On Wed, Mar 25, 2015 at 1:00 PM, Feike Steenbergen <feikesteenbergen@xxxxxxxxx> wrote:
On 25 March 2015 at 19:07, Jeff Janes <jeff.janes@xxxxxxxxx> wrote:
> Also, I doubt that that is the problem in the first place. If you collect a
> sample of 30,000 (which the default target size of 100 does), and the
> frequency of the second most common is really 0.00307333 at the time you
> sampled it, you would expect to find it 92 times in the sample. The chances
> against actually finding 1 instead of around 92 due to sampling error are
> astronomical.
It can be that the distribution of values is very volatile; we hope
the increased stats target (from the default=100 to 1000 for this
column) and frequent autovacuum and autoanalyze helps in keeping the
estimates correct.
It seems that it did find some other records (<> 'PRINTED), as is
demonstrated in the stats where there was only one value in the MCV
list: the frequency was 0.996567 and the fraction of nulls was 0,
therefore leaving 0.03+ for other values. But because none of them
were in the MCV and MCF list, they were all treated as equals. They
are certainly not equal.
I not know why some values were found (they are mentioned in the
histogram_bounds), but are not part of the MCV list, as you say, the
likeliness of only 1 item being found is very small.

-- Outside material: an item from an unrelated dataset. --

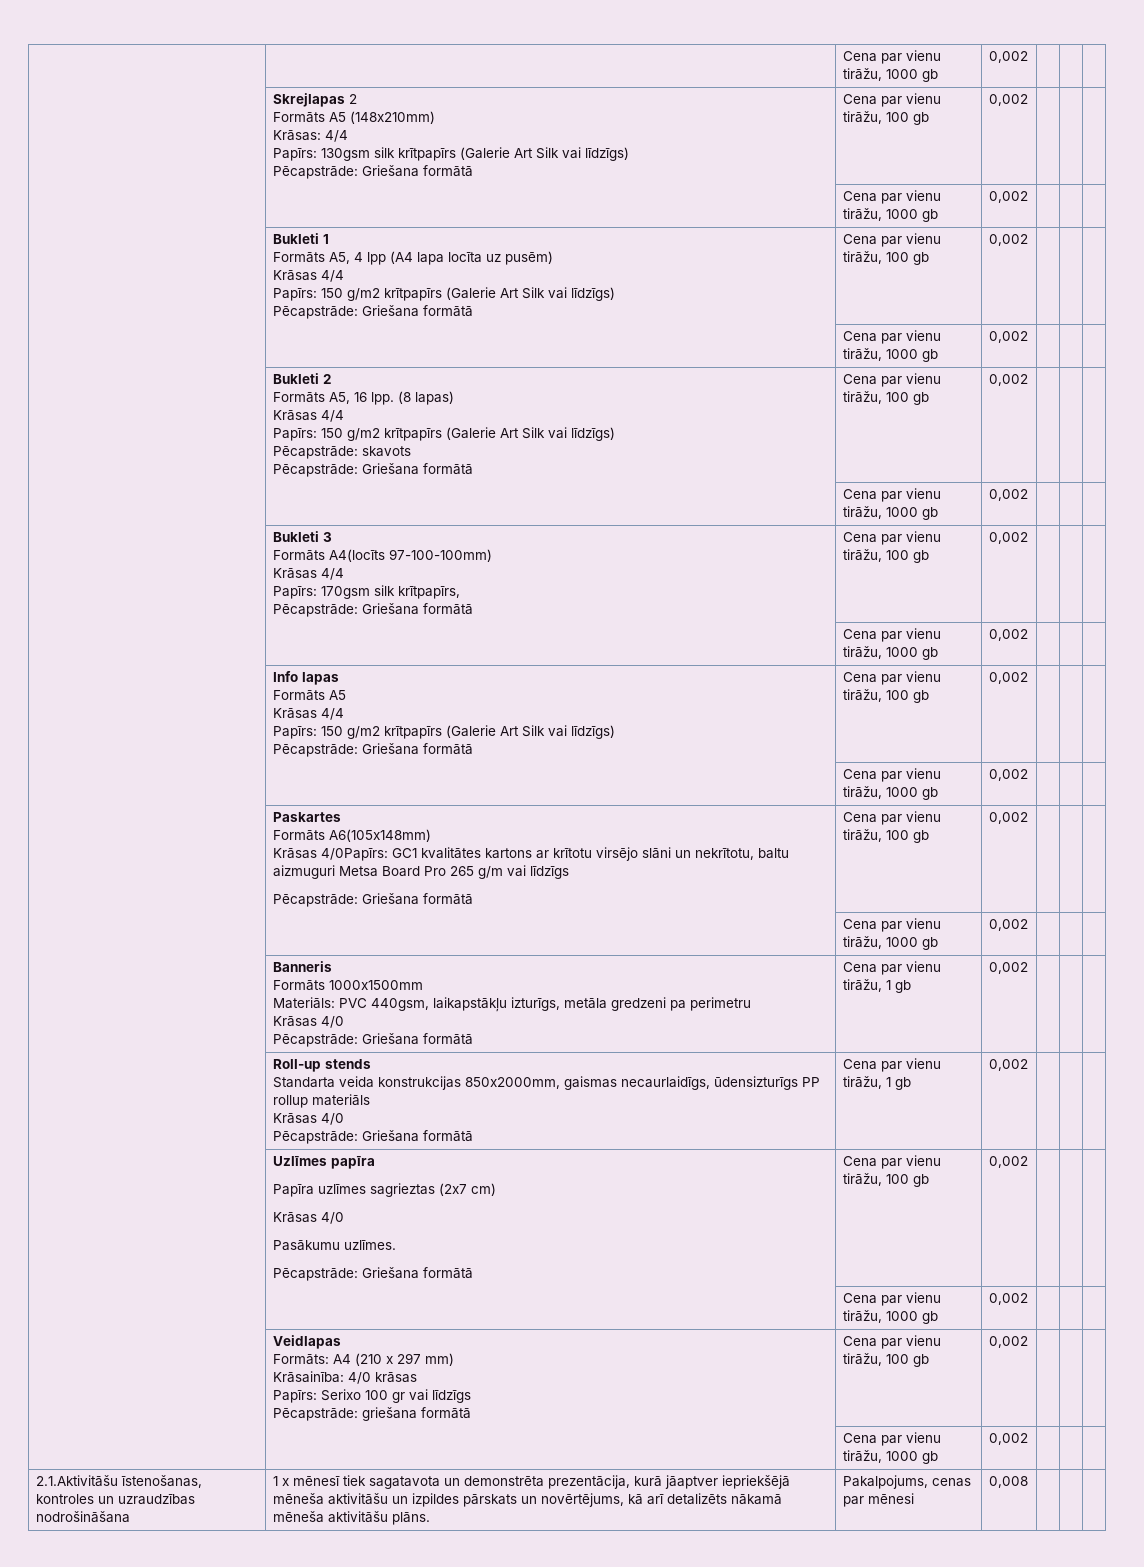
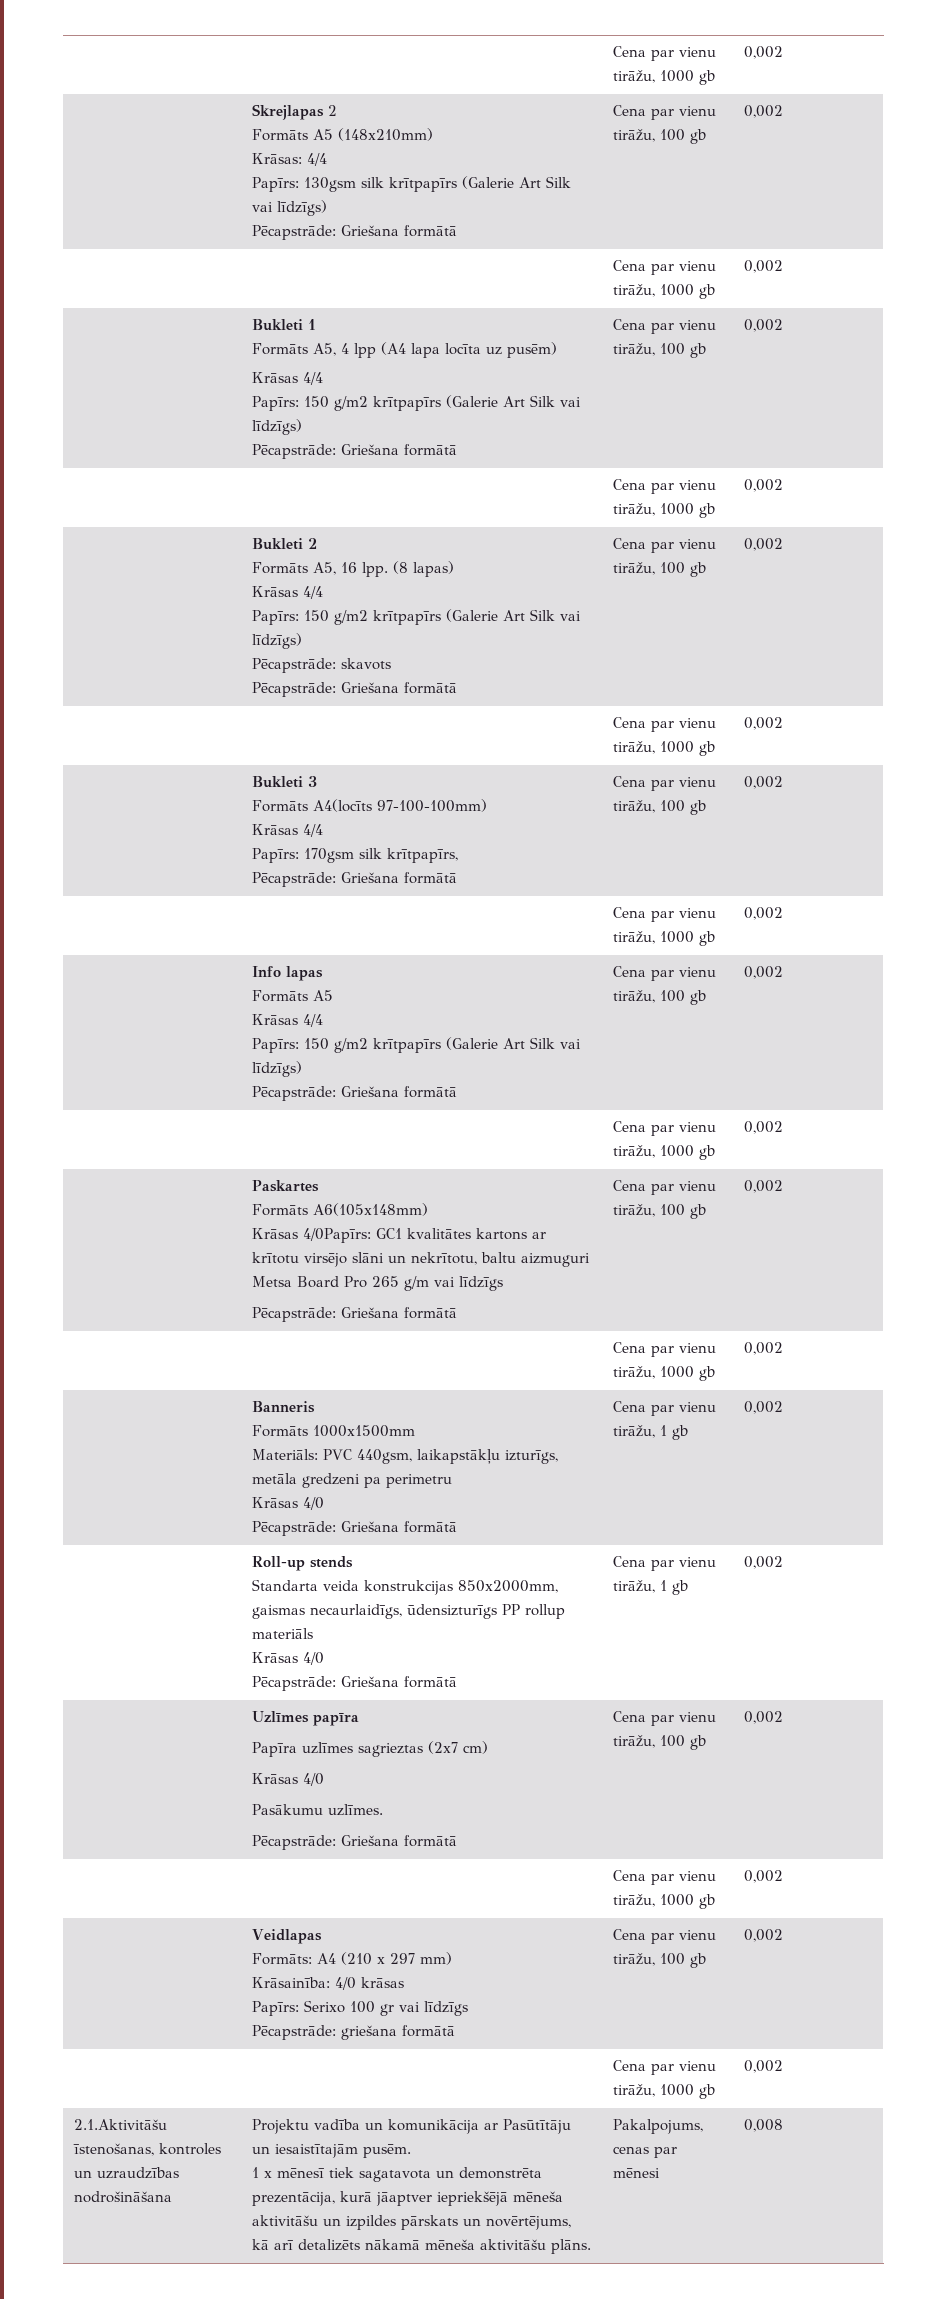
+ Projektu vadība un komunikācija ar Pasūtītāju un iesaistītajām pusēm.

Does anyone know the criteria for a value to be included in the MCV list?
OK, this is starting to look like a long-standing bug to me.
If it only sees 3 distinct values, and all three are present at least twice, it throws
all of them into the MCV list. But if one of those 3 were present just once, then it
tests them to see if they qualify. The test for inclusion is that it has to be present more than once, and that it must be "over-represented" by 25%.
Lets say it sampled 30000 rows and found 29,900 of one value, 99 of another, and 1 of a third.
But that turns into the second one needing to be present 12,500 times. The average value is present 10,000 times (30,000 samples with 3 distinct values) and 25 more than that is 12,500. So it excluded.
It seems to me that a more reasonable criteria is that it must be over-represented 25% compared to the average of all the remaining values not yet accepted into the MCV list. I.e. all the greater ones should be subtracted out before computing the over-representation threshold.
It is also grossly inconsistent with the other behavior. If they are "29900; 98; 2" then all three go into the MCV.
If they are "29900; 99; 1" then only the highest one goes in. The second one gets evicted for being slightly *more* popular.
This is around line 2605 of src/backend/commands/analyze.c in head.
Cheers,
Jeff